During the oral arguments Tuesday, one of the appellate judges suggested the tribe might be in an unfair bind. Even if the tribe does not now provide sufficient government services to qualify, revenue from a gambling operation — the tribe’s projections are $4.5 million to $5 million in annual net income — could potentially pay for those services in the future.

“It just seems there’s a Catch-22,” said Judge William J. Kayatta Jr. Chief Judge Jeffrey R. Howard and Judge Juan R. Torruella jumped in, wondering why the services now offered by the tribe don’t constitute sufficient government authority.

The lawyers also wrangled over whether the Settlement Act and the Indian Gaming Regulatory Act work in harmony, as Judge Saylor ruled last year. Scott Crowell, an attorney representing the tribe, said the two laws are “repugnant to one another” and thus IGRA should invalidate the restriction on gambling contained in the earlier legislation.

But Assistant Attorney General Juliana deHaan Rice, presenting the state’s case, argued that “Congress did not intend to sweep clean” all gambling prohibitions previously adopted, such as the Settlement Act’s.

Attorneys for the state, town and Aquinnah/Gay Head Community Association have argued that the same Congress that adopted the Settlement Act in 1987 — and inserted the specific gambling language — also was responsible for passing IGRA the following year and had no intention of repealing the gambling restrictions on the tribe.

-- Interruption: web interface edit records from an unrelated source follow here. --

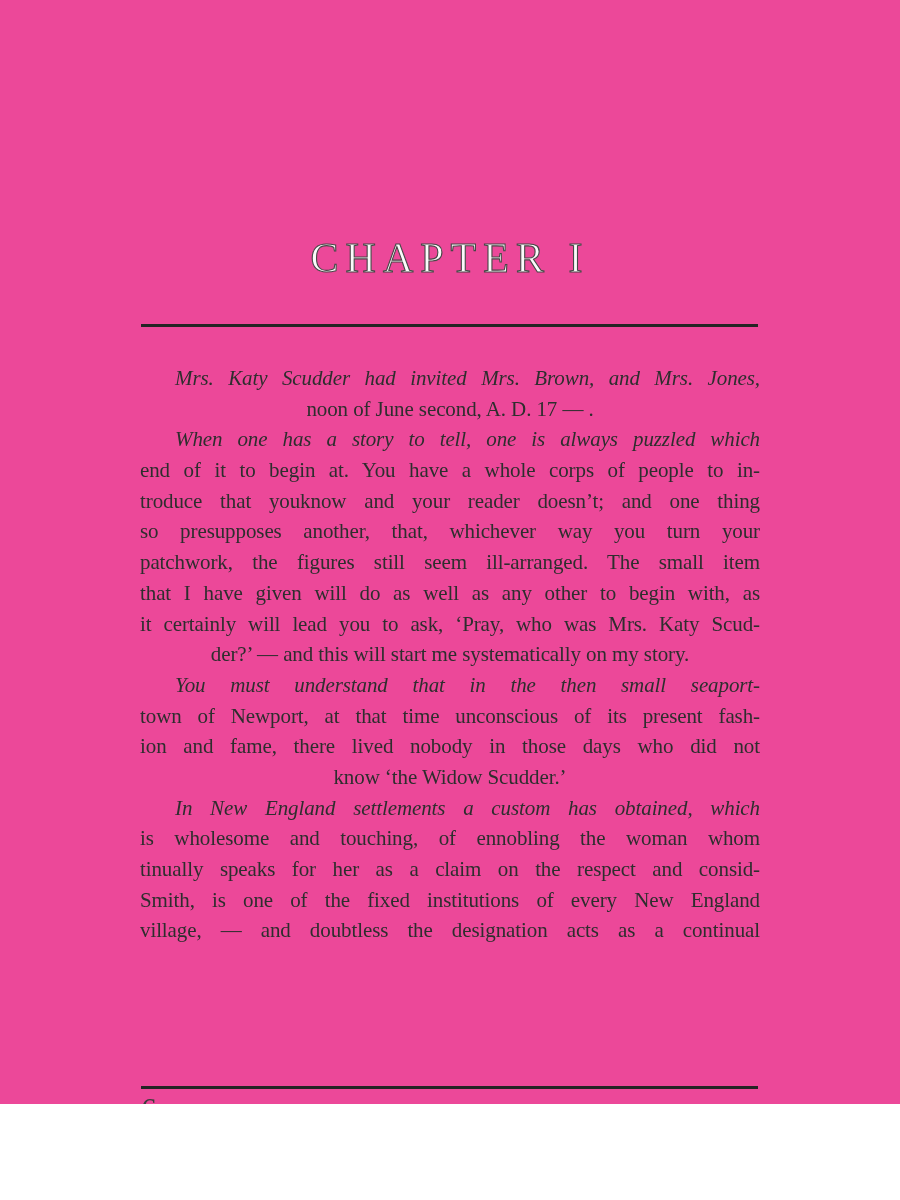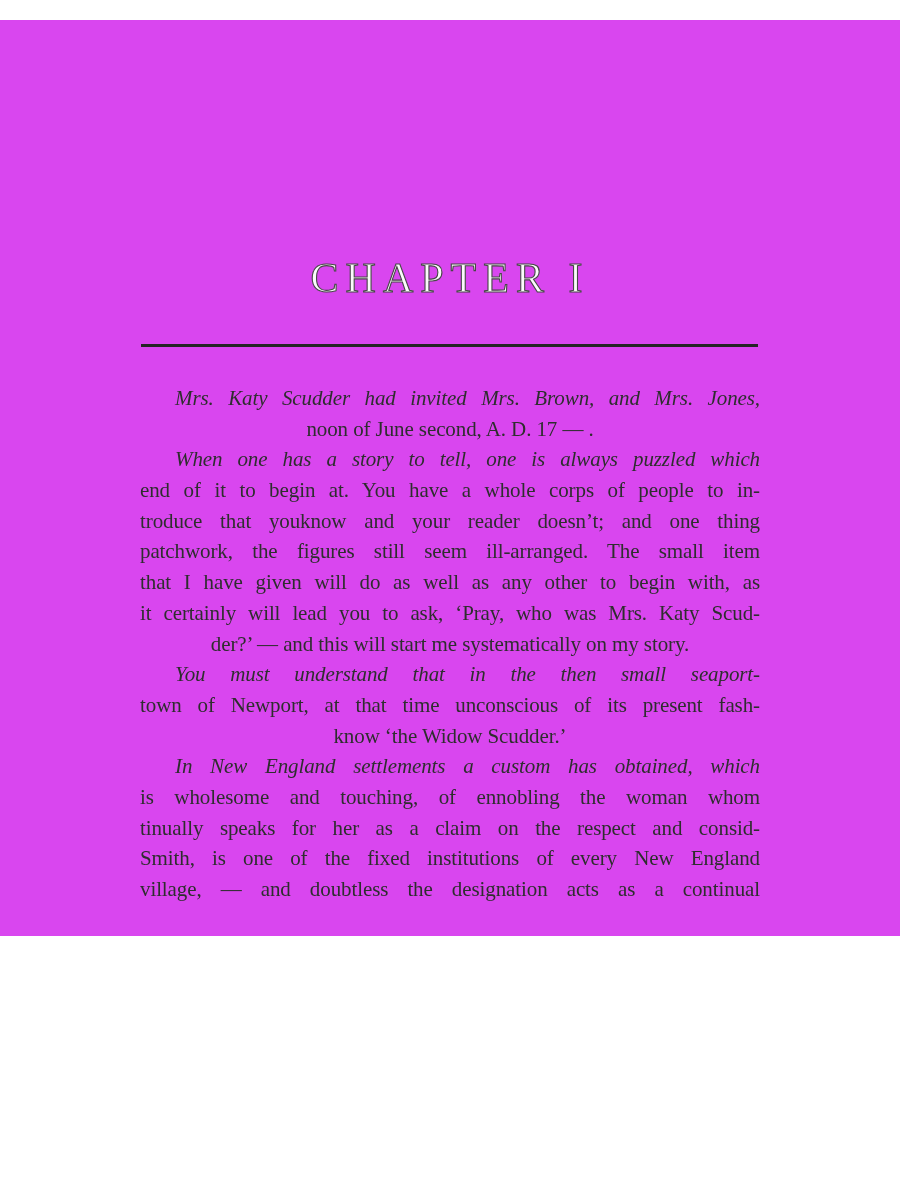--- a/index.html
+++ b/index.html
@@ -10,12 +10,11 @@
   .sheet {
     position: relative;
     width: 900px;
-    height: 916px;
-    background: #d946ef;
+    height: 1104px;
+    background: #ec4899;
     font-family: "Liberation Serif", serif;
     color: #2e2e2e;
     overflow: hidden;
-    margin-top: 20px;
   }
   .chapter-title {
     position: absolute;

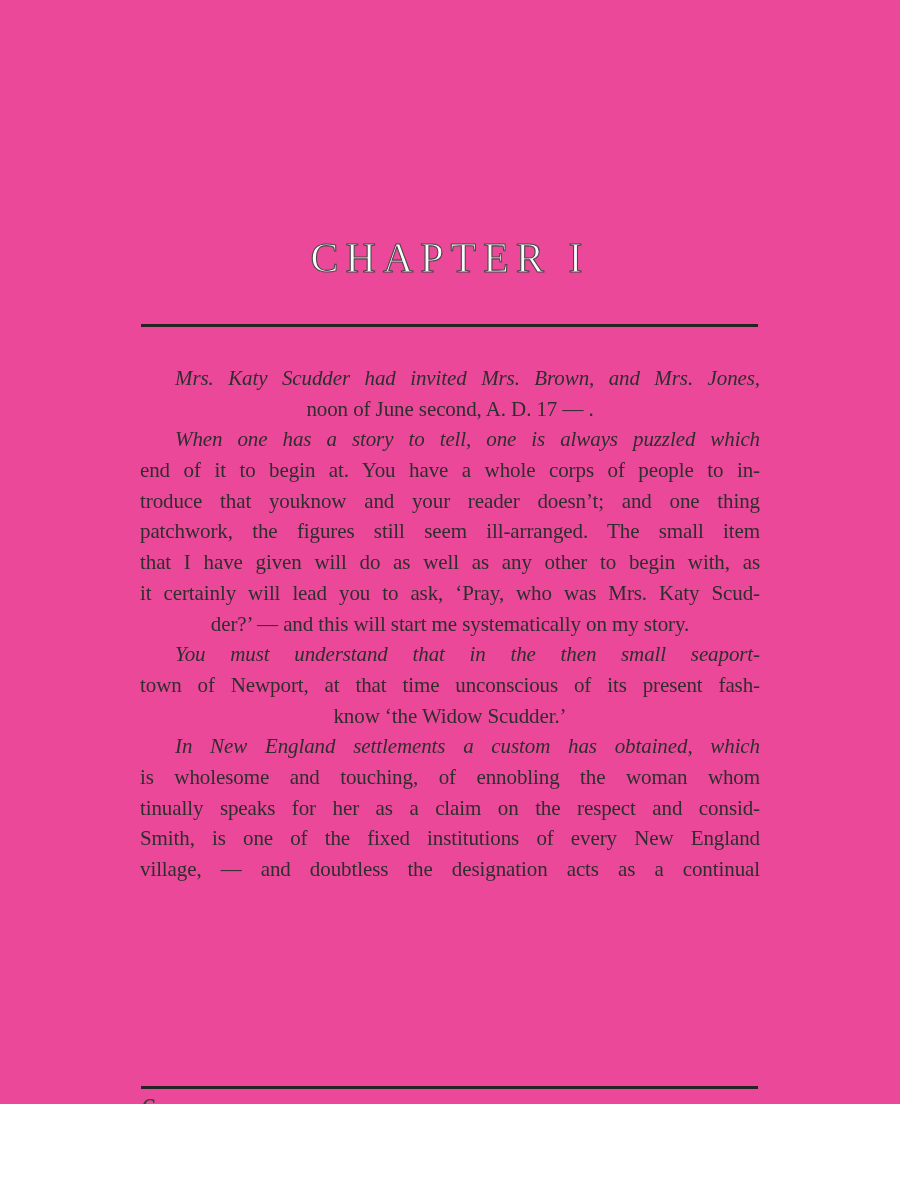--- a/index.html
+++ b/index.html
@@ -92,6 +92,7 @@
       <div class="line indent just">When one has a story to tell, one is always puzzled which</div>
       <div class="line just">end of it to begin at. You have a whole corps of people to in-</div>
       <div class="line just">troduce that youknow and your reader doesn’t; and one thing</div>
+      <div class="line just">so presupposes another, that, whichever way you turn your</div>
       <div class="line just">patchwork, the figures still seem ill-arranged. The small item</div>
       <div class="line just">that I have given will do as well as any other to begin with, as</div>
       <div class="line just">it certainly will lead you to ask, ‘Pray, who was Mrs. Katy Scud-</div>

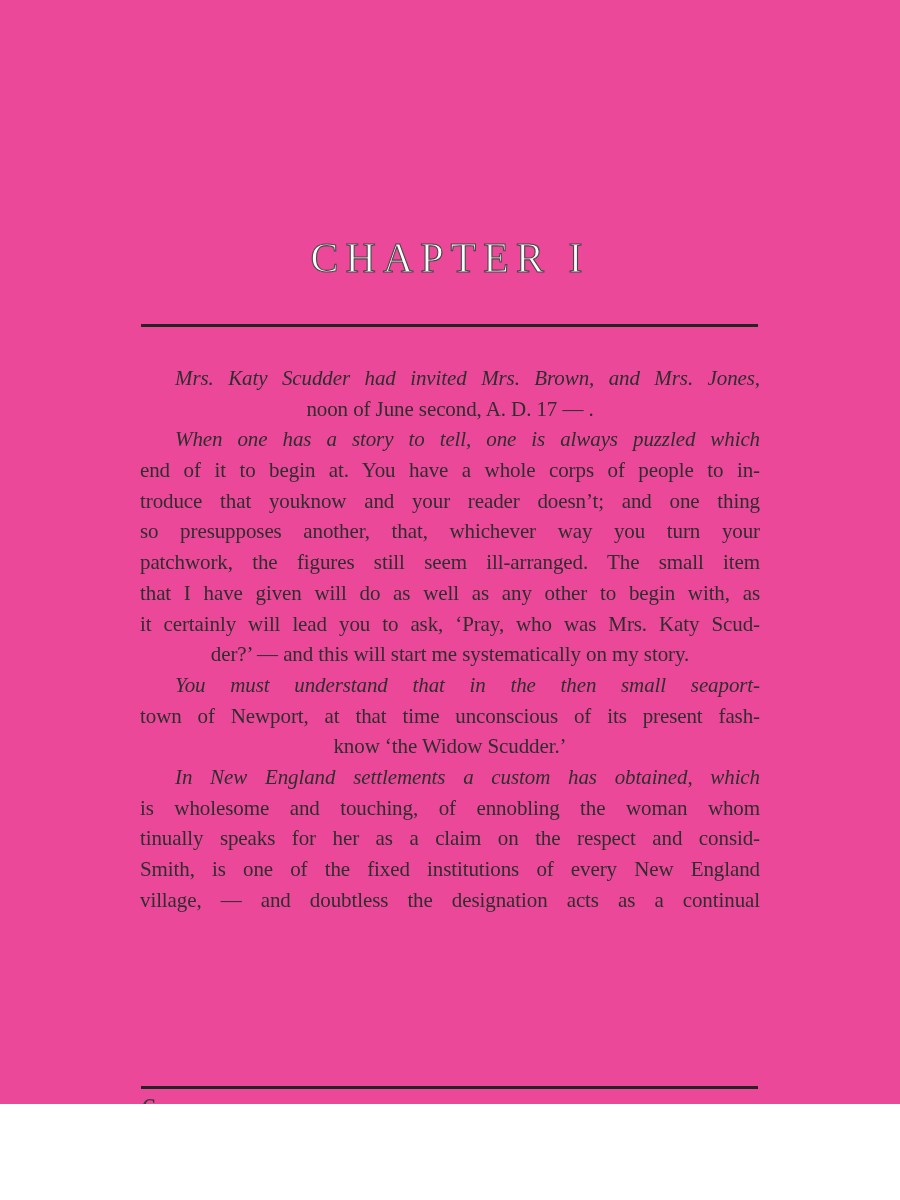--- a/index.html
+++ b/index.html
@@ -99,6 +99,7 @@
       <div class="line">der?’ — and this will start me systematically on my story.</div>
       <div class="line indent just">You must understand that in the then small seaport-</div>
       <div class="line just">town of Newport, at that time unconscious of its present fash-</div>
+      <div class="line just">ion and fame, there lived nobody in those days who did not</div>
       <div class="line">know ‘the Widow Scudder.’</div>
       <div class="line indent just">In New England settlements a custom has obtained, which</div>
       <div class="line just">is wholesome and touching, of ennobling the woman whom</div>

Town counsel Ronald H. Rappaport also told the judges that lifting the town and state prohibitions and allowing a gambling operation would take a significant toll on “one of the poorest towns in the Commonwealth,” which now provides police, fire and emergency medical services.

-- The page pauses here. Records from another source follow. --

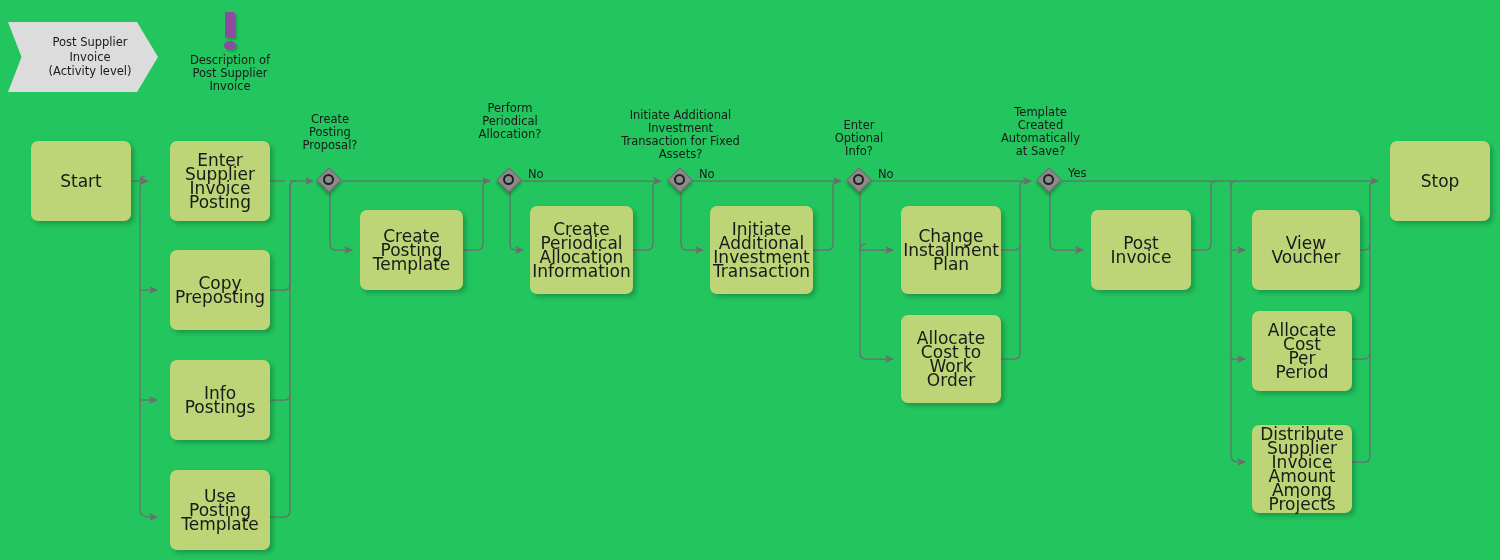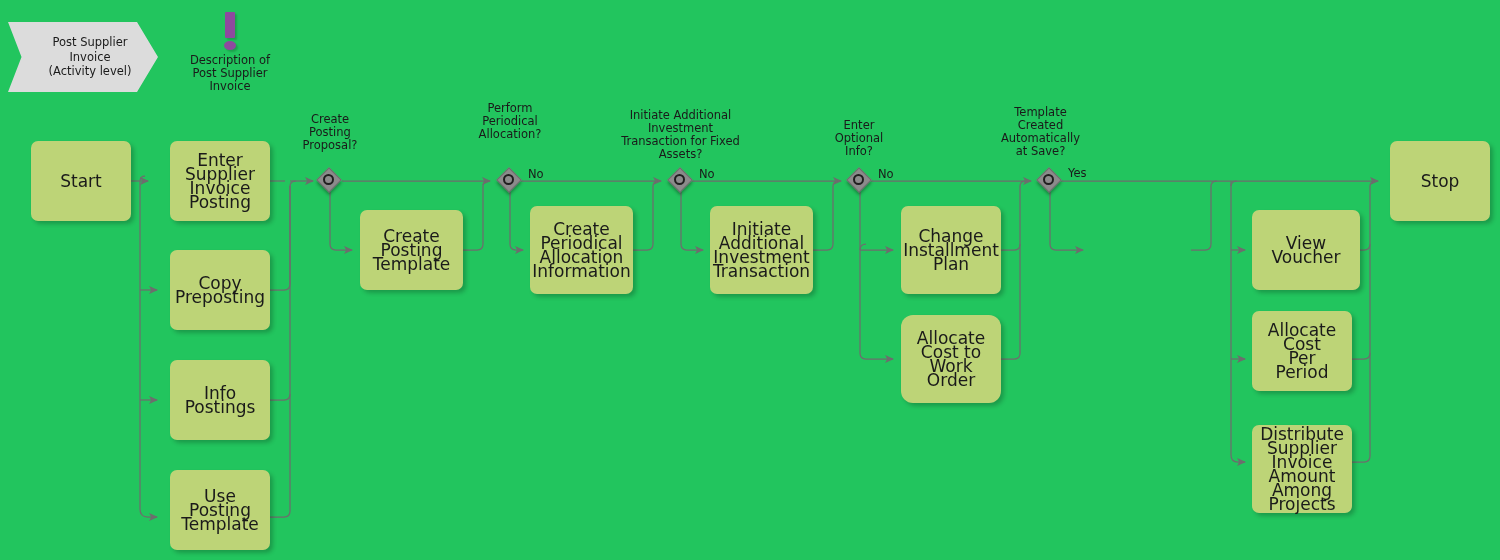--- a/index.html
+++ b/index.html
@@ -231,6 +231,7 @@
   <div class="node" style="left:901px;top:315px;width:100px;height:88px;border-radius:12px;">Allocate Cost to
 Work Order</div>
 
+  <div class="node" style="left:1091px;top:210px;width:100px;height:80px;">Post Invoice</div>
 
   <div class="node" style="left:1252px;top:210px;width:108px;height:80px;">View Voucher</div>
 

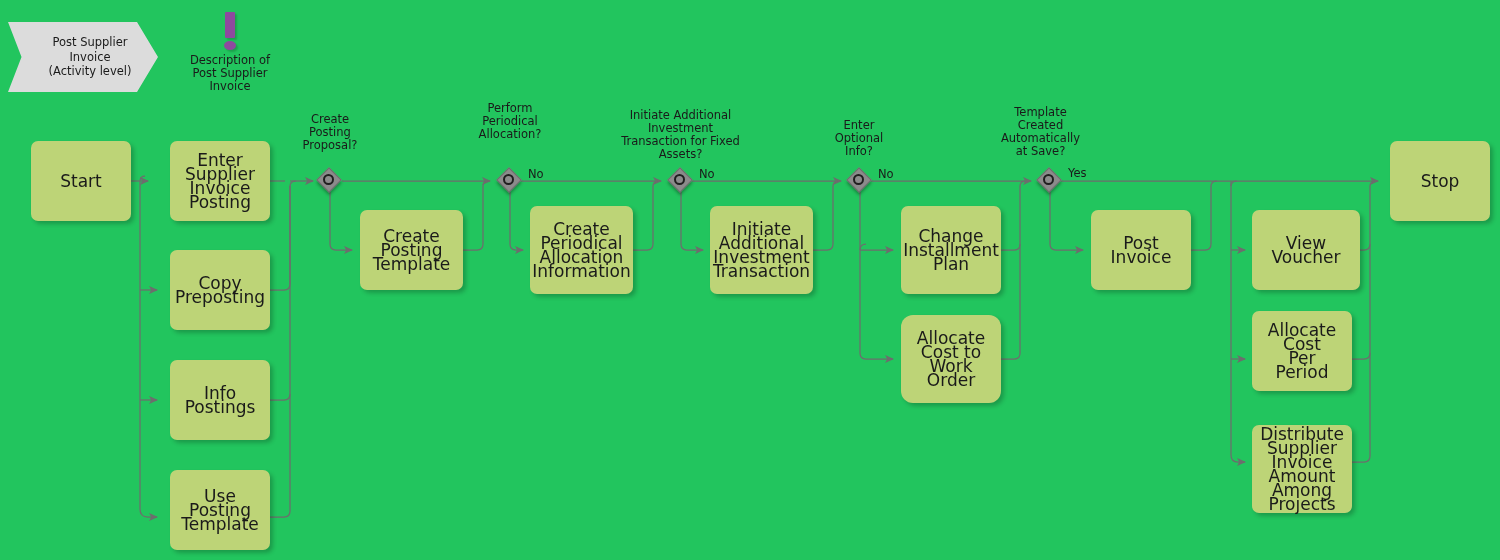--- a/index.html
+++ b/index.html
@@ -228,7 +228,7 @@
   <div class="node" style="left:901px;top:206px;width:100px;height:88px;">Change
 Installment Plan</div>
 
-  <div class="node" style="left:901px;top:315px;width:100px;height:88px;border-radius:12px;">Allocate Cost to
+  <div class="node" style="left:901px;top:315px;width:100px;height:88px;">Allocate Cost to
 Work Order</div>
 
   <div class="node" style="left:1091px;top:210px;width:100px;height:80px;">Post Invoice</div>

“It falls to the town,” Mr. Rappaport said. “The town is responsible [if a need arose at a casino]. We cannot handle that . . . . There are real-life consequences here.”

The judges asked what other tribes without resources have done when operating a gaming operation. Mr. Crowell said they have worked out agreements with local authorities and paid for the services. Also arguing on the side of the tribe was an attorney from the U.S. Department of Justice.

Mr. Crowell contended that the tribe’s gaming should be viewed in the context of gaming throughout the state presently. “As we sit here today, all forms of gaming are allowed under Massachusetts law,” he said.

Outside the courtroom, tribal chairman Tobias Vanderhoop said the hearing left him “very confident we were able to point out the flaws in the previous analysis of our position. And I’m very confident that our attorneys have effectively shown that IGRA applies, and that would be the appropriate outcome.” He added that the overarching message of the case goes beyond gaming. The case, rather, should affirm that tribal members have the right to make their own decisions, “to exercise a right as they see fit.”